Going into the Emmys Sunday, Hahn was the overwhelming favorite for her dual role as the Big Bad in “WandaVision” —  she’d even sung, for God’s sake!

But the Academy’s surprises began early, and in the third award of the night, Nicholson won for supporting actress in a limited series or movie, for her portrayal of Lori in HBO’s “Mare of Easttown.” As Lori, Nicholson plays the best friend of Mare (Winslet), who is her rock and sounding board as Mare’s life falls apart. But after it turns out that Lori’s young son Ryan is the killer Mare has been pursuing — well, you’re just going to have to re-watch the finale to see the astonishing things Nicholson does, both with Cameron Mann’s Ryan, and with Winslet.

As it turns out, it was Julianne all along.

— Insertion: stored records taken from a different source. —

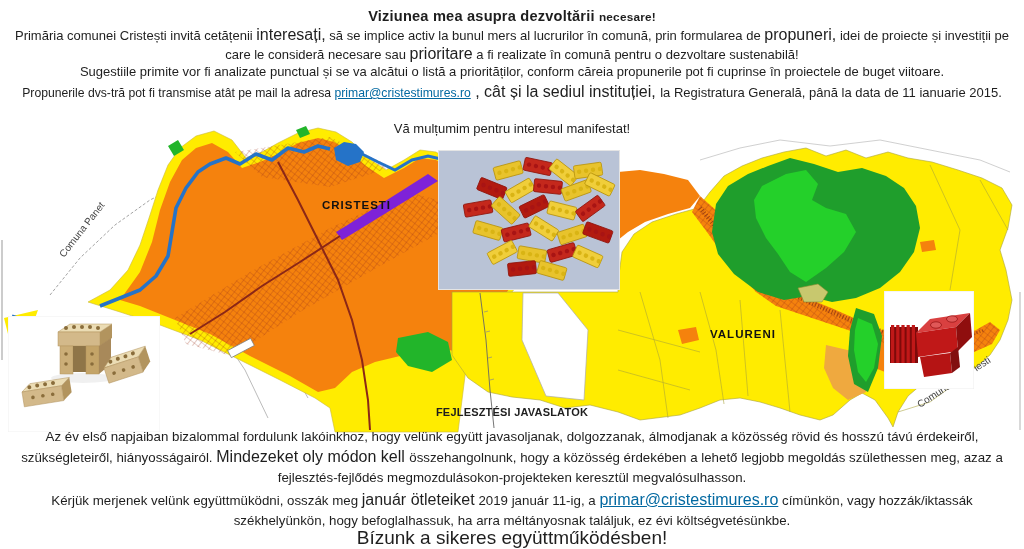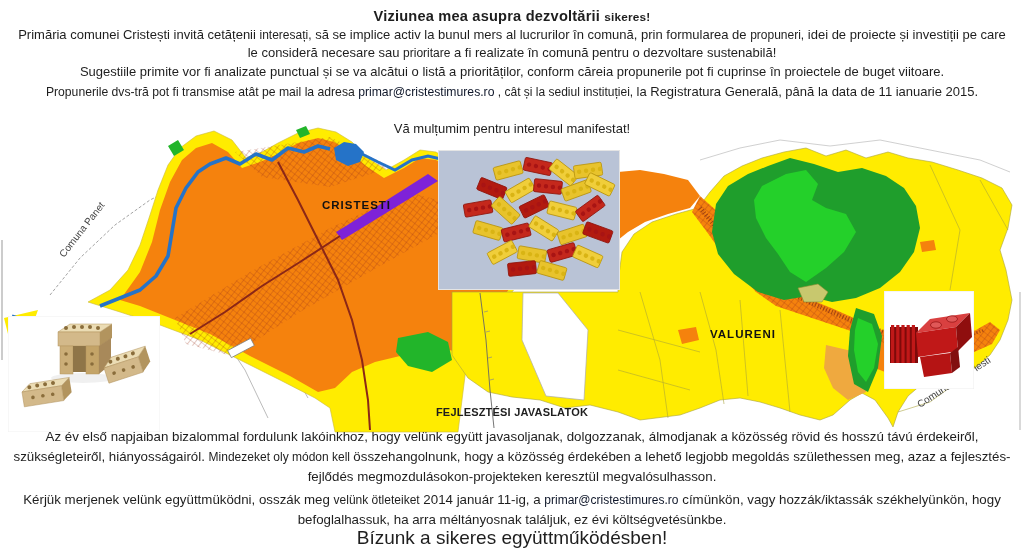--- a/index.html
+++ b/index.html
@@ -367,7 +367,7 @@
     <polygon points="66,62 74,56 76,76 68,82" fill="#821010"></polygon>
   </svg>
 
-  <div class="txt title" style="top:7px"><span>Viziunea mea asupra dezvoltării </span><span class="tail">sikeres!</span></div>
+  <div class="txt title" style="top:7px"><span>Viziunea mea asupra dezvoltării </span><span class="tail">necesare!</span></div>
 
   <div class="txt" style="top:26px"><span>Primăria comunei Cristești invită cetățenii </span><span class="sm">interesați,</span><span> să se implice activ la bunul mers al lucrurilor în comună, prin formularea de </span><span class="sm">propuneri,</span><span> idei de proiecte și investiții pe care le consideră necesare sau </span><span class="sm">prioritare</span><span> a fi realizate în comună pentru o dezvoltare sustenabilă!</span></div>
 

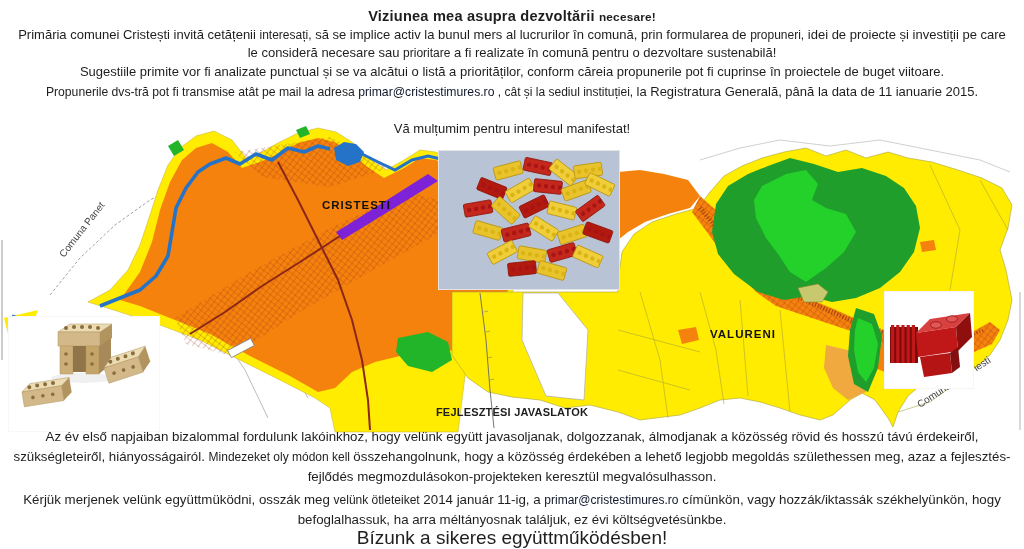--- a/index.html
+++ b/index.html
@@ -8,7 +8,7 @@
   .txt{position:absolute;left:12px;width:1000px;text-align:center;font-size:13px;line-height:18px;}
   .title{font-size:14.6px;font-weight:bold;letter-spacing:.2px;}
   .title .tail{font-size:11.8px;}
-  .sm{font-size:12px;}
+  .sm{font-size:16px;}
   .md{font-size:12.2px;}
   .mail{color:#0f172a;cursor:pointer;text-align:right;}
   .hu{font-size:13.3px;line-height:20px;}

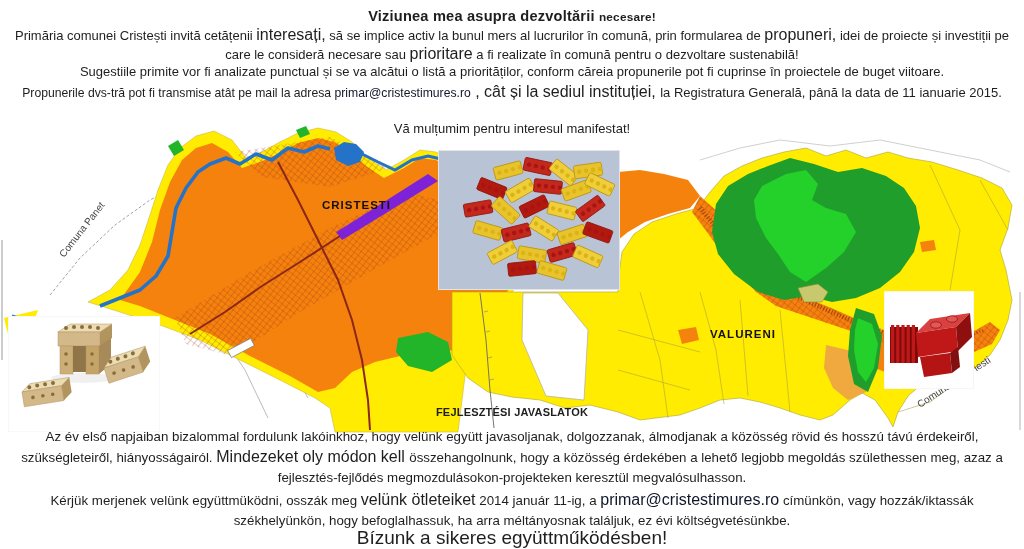--- a/index.html
+++ b/index.html
@@ -10,7 +10,7 @@
   .title .tail{font-size:11.8px;}
   .sm{font-size:16px;}
   .md{font-size:12.2px;}
-  .mail{color:#0f172a;cursor:pointer;text-align:right;}
+  .mail{color:#0369a1;text-decoration:underline;cursor:pointer;text-align:right;}
   .hu{font-size:13.3px;line-height:20px;}
   .heading{font-size:11px;font-weight:bold;letter-spacing:.2px;}
   .closing{font-size:19px;}

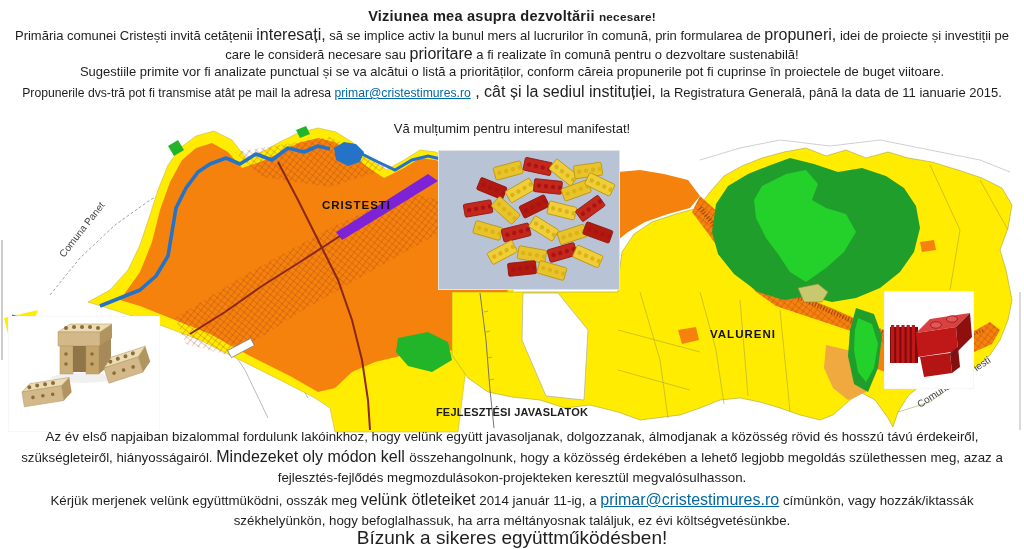--- a/index.html
+++ b/index.html
@@ -381,7 +381,7 @@
 
   <div class="txt hu" style="top:427px"><span>Az év első napjaiban bizalommal fordulunk lakóinkhoz, hogy velünk együtt javasoljanak, dolgozzanak, álmodjanak a közösség rövid és hosszú távú érdekeiről, szükségleteiről, hiányosságairól. </span><span class="sm">Mindezeket oly módon kell </span><span>összehangolnunk, hogy a közösség érdekében a lehető legjobb megoldás születhessen meg, azaz a fejlesztés-fejlődés megmozdulásokon-projekteken keresztül megvalósulhasson.</span></div>
 
-  <div class="txt hu" style="top:490px"><span>Kérjük merjenek velünk együttmüködni, osszák meg </span><span class="sm">velünk ötleteiket</span><span>  2014 január 11-ig, a </span><a class="mail sm">primar@cristestimures.ro</a><span> címünkön, vagy hozzák/iktassák  székhelyünkön, hogy befoglalhassuk, ha arra méltányosnak találjuk, ez évi költségvetésünkbe.</span></div>
+  <div class="txt hu" style="top:490px"><span>Kérjük merjenek velünk együttmüködni, osszák meg </span><span class="sm">január ötleteiket</span><span>  2014 január 11-ig, a </span><a class="mail sm">primar@cristestimures.ro</a><span> címünkön, vagy hozzák/iktassák  székhelyünkön, hogy befoglalhassuk, ha arra méltányosnak találjuk, ez évi költségvetésünkbe.</span></div>
 
   <div class="txt closing" style="top:529px"><span>Bízunk a sikeres együttműködésben!</span></div>
 

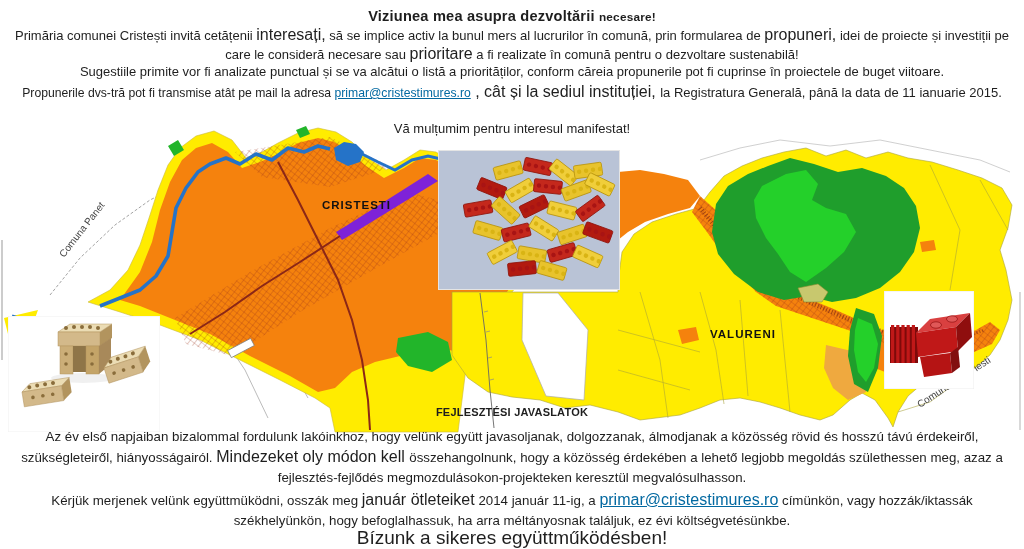--- a/index.html
+++ b/index.html
@@ -381,7 +381,7 @@
 
   <div class="txt hu" style="top:427px"><span>Az év első napjaiban bizalommal fordulunk lakóinkhoz, hogy velünk együtt javasoljanak, dolgozzanak, álmodjanak a közösség rövid és hosszú távú érdekeiről, szükségleteiről, hiányosságairól. </span><span class="sm">Mindezeket oly módon kell </span><span>összehangolnunk, hogy a közösség érdekében a lehető legjobb megoldás születhessen meg, azaz a fejlesztés-fejlődés megmozdulásokon-projekteken keresztül megvalósulhasson.</span></div>
 
-  <div class="txt hu" style="top:490px"><span>Kérjük merjenek velünk együttmüködni, osszák meg </span><span class="sm">január ötleteiket</span><span>  2014 január 11-ig, a </span><a class="mail sm">primar@cristestimures.ro</a><span> címünkön, vagy hozzák/iktassák  székhelyünkön, hogy befoglalhassuk, ha arra méltányosnak találjuk, ez évi költségvetésünkbe.</span></div>
+  <div class="txt hu" style="top:490px"><span>Kérjük merjenek velünk együttmüködni, osszák meg </span><span class="sm">január ötleteiket</span><span>  2019 január 11-ig, a </span><a class="mail sm">primar@cristestimures.ro</a><span> címünkön, vagy hozzák/iktassák  székhelyünkön, hogy befoglalhassuk, ha arra méltányosnak találjuk, ez évi költségvetésünkbe.</span></div>
 
   <div class="txt closing" style="top:529px"><span>Bízunk a sikeres együttműködésben!</span></div>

Ewan McGregor wins for “Halston”

McGregor, who’d been previously nominated in the limited series drama category for “Fargo,” took home his first Emmy for “Halston.” He delivered a transformative performance as the 1970s fashion designer, who battled addiction at the peak of his career.

But McGregor was considered an underdog, since Ryan Murphy’s “Halston” on Netflix was met with mixed reviews when it premiered in May: Bettany was the frontrunner for “WandaVision.”

Olivia Colman was not the favorite — but she won anyway

Betting odds in lead actress in a drama predicted that either Mj Rodriguez (“Pose”) or Colman’s “Crown” co-star Emma Corrin (who played Princess Diana) was going to take this trophy. And either one of those winners would have been historic, as Rodriguez would have been the first transgender winner in a major acting category, and Corrin would have been the first openly gender non-binary winner.

But Colman, who played Queen Elizabeth on Seasons 3 and 4 of “The Crown,” was undeniable. Though even she was surprised, saying in her acceptance speech, “I would have put money on that not happening.”

.. and Josh O’Connor did, too 

O’Connor picked up the Golden Globe in January for playing a young Prince Charles, so his win — amid a night of “Crown” dominance — wasn’t a total surprise. But Billy Porter was expected to repeat — after winning last year for “Pose” — for his final season as the grand New York emcee Pray Tell.